* [Exercise material]
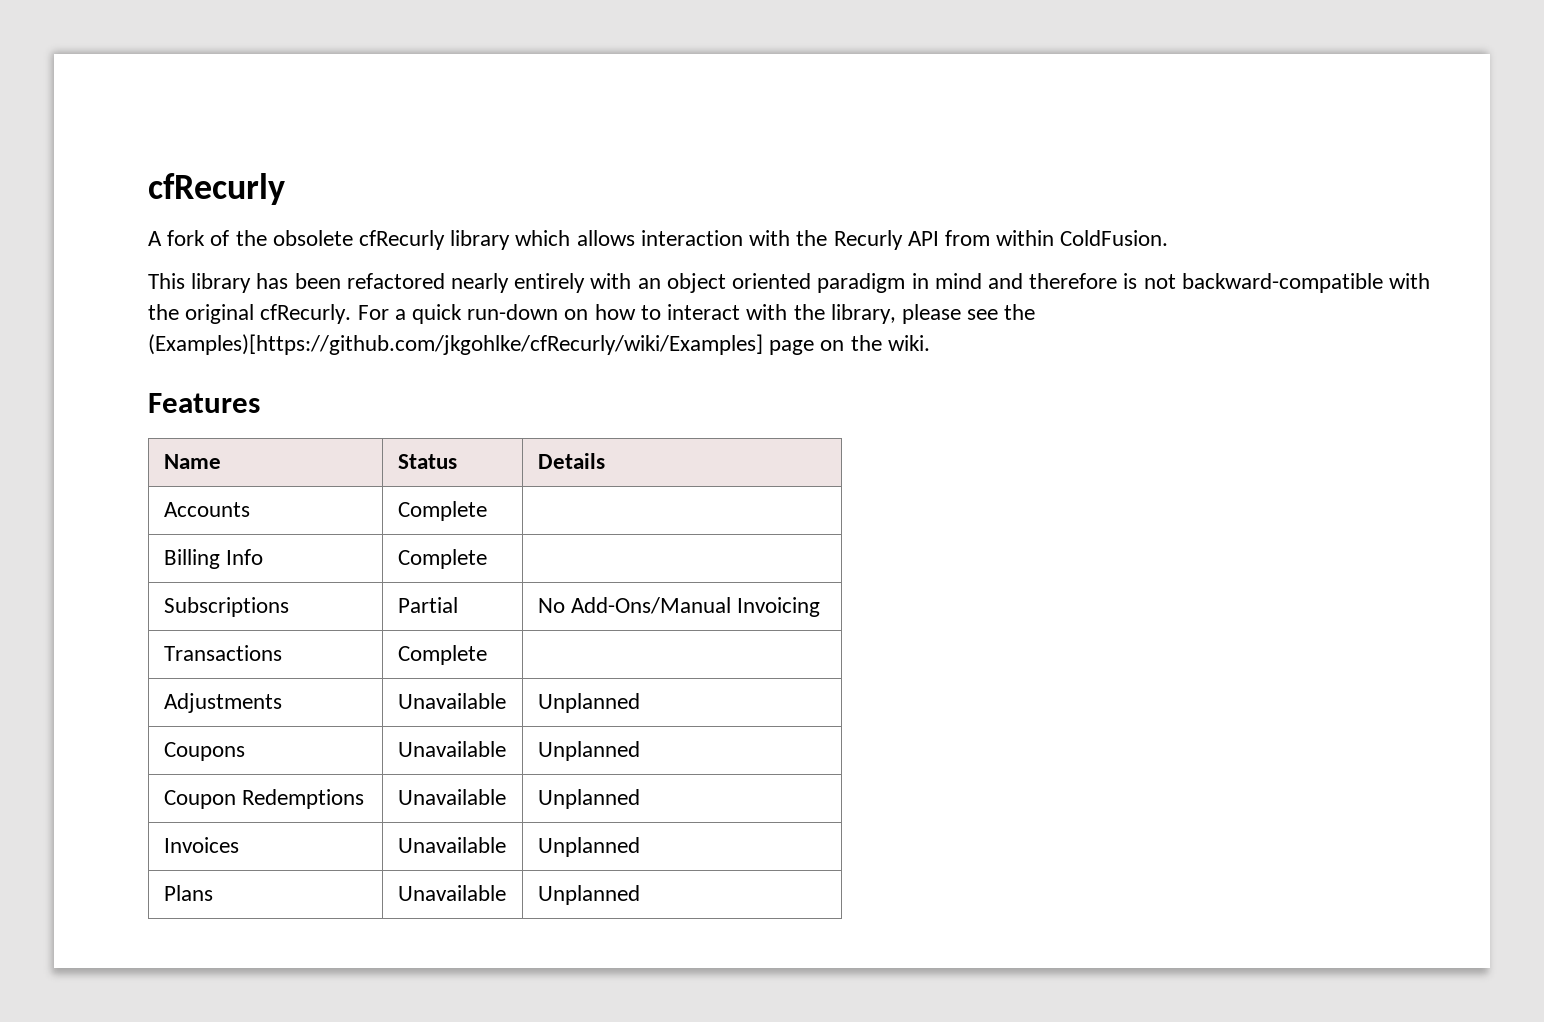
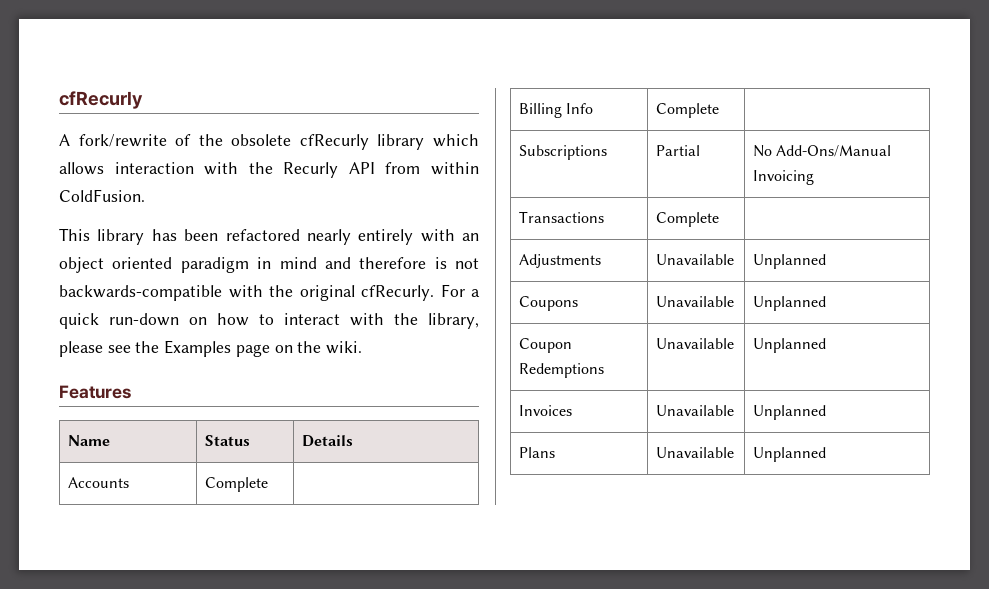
- A fork of the obsolete cfRecurly library which allows interaction with the Recurly API from within ColdFusion.
+ A fork/rewrite of the obsolete cfRecurly library which allows interaction with the Recurly API from within ColdFusion.
- This library has been refactored nearly entirely with an object oriented paradigm in mind and therefore is not backward-compatible with the original cfRecurly.
+ This library has been refactored nearly entirely with an object oriented paradigm in mind and therefore is not backwards-compatible with the original cfRecurly.
- For a quick run-down on how to interact with the library, please see the (Examples)[https://github.com/jkgohlke/cfRecurly/wiki/Examples] page on the wiki.
+ For a quick run-down on how to interact with the library, please see the Examples page on the wiki.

* [What you have to do] Each line from the start of the listing above through the line with "A fork/rewrite of" is what to output, exactly as written and without pictures.

* [Solved problem]
- A fork of the obsolete cfRecurly library which allows interaction with the Recurly API from within ColdFusion.
+ A fork/rewrite of the obsolete cfRecurly library which allows interaction with the Recurly API from within ColdFusion.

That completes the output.